I spent months building my LinkedIn audience. Posted every day. Got decent engagement.
Then the algorithm changed overnight and my reach got cut by 60%.
Meanwhile, my email list? Completely unaffected.
Every person who opted in still gets my emails. No algorithm. No surprises.
That's when I realized: social media is borrowed attention.
Your email list is owned attention.
So in 2026, I'm treating every email like it's the most important piece of content I create.
Because it is.
3/ Better beats more (even when it's scary)
I thought I had to show up every single day to "make it."
Turns out, that's garbage advice.
In 2025, I published 6 days a week without fail.
But here's what happened: My best results came from the 20% of content where I actually had something worth saying.
The other 80%? Just filling space.
So in 2026, I'm cutting the filler.
If I don't have a story, insight, or lesson that changes how someone thinks, I'm not sending it.
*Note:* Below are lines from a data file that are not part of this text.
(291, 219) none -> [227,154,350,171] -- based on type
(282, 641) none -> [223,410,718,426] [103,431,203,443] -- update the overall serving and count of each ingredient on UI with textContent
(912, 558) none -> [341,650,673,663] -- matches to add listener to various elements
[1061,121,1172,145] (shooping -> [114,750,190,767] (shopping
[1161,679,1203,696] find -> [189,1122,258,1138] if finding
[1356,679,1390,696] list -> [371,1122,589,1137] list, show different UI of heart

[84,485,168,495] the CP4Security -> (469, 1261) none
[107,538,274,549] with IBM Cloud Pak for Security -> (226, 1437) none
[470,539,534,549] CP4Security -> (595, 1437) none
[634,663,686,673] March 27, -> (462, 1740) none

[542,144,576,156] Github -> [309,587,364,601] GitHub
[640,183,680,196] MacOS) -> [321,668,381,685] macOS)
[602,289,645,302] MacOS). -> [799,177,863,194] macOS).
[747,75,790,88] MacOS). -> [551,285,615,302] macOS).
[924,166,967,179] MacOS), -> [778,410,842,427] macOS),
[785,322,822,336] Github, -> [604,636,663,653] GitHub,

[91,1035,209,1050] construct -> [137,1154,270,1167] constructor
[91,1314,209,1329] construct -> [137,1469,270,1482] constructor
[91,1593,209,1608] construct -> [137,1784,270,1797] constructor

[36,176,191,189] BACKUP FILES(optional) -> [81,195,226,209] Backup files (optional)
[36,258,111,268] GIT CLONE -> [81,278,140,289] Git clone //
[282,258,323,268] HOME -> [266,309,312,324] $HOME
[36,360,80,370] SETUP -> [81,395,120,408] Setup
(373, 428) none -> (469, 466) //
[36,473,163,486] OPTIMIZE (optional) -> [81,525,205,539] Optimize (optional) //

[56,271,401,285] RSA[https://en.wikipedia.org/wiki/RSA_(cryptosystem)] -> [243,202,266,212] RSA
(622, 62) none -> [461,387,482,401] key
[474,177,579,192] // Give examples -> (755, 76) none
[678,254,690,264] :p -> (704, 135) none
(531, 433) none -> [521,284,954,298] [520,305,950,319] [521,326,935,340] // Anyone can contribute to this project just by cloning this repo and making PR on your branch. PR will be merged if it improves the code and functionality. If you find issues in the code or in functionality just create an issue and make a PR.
I'd rather post 3 incredible content a week than 7 forgettable ones.
Memorable compounds. Mediocre gets deleted.
4/ Share lessons, not just wins
"Building in public" exploded in 2024.
Everyone started posting their revenue numbers and "look how far I've come" threads.
But most of it felt like bragging, not teaching.
In 2026, I'm still sharing my journey.
But only the parts that actually help someone avoid a mistake or make a better decision.
No vanity metrics. No fake vulnerability. No "I made $100K and here's my vague advice."
Just: "Here's what I tried, here's what happened, here's what I'd do differently."
Because people don't care about your success.
They care about whether your success can shortcut their struggle.
5/ Think before you create (or you'll burn out)
This is the one I keep forgetting.
I spent most of 2025 grinding.
Wake up. Open laptop. Create content. Repeat until exhausted.
But my best work didn't come from the grind.
It came from the 20-minute walk where I wasn't trying to "be productive."
It came from the conversation with a friend that sparked an idea.
It came from stepping away and letting my brain breathe.
So in 2026, I'm protecting white space like it's sacred.
No meetings before 10 AM. No work on Sundays. Actual breaks where I'm not "optimizing."
Because ideas don't come from hustling harder.
They come from giving yourself room to think.
These aren't sexy.
They're not the newest "growth hack" everyone's talking about.
They're just the things that worked when everything else felt like noise.
And honestly? They're the opposite of what most people are teaching.
So here's what I want to know:
What's ONE principle you're committing to in 2026?
Not a tactic. Not a tool. Not a "10x growth strategy."
A principle. Something you'll filter every decision through.
Reply and tell me.
I read every response.
Talk soon,
Stephen
P.S. - A client I worked with last quarter was posting 15 times a week and getting nowhere. We cut it to 4 posts a week, focused only on stories with lessons, and his DMs tripled. Sometimes less is the entire strategy.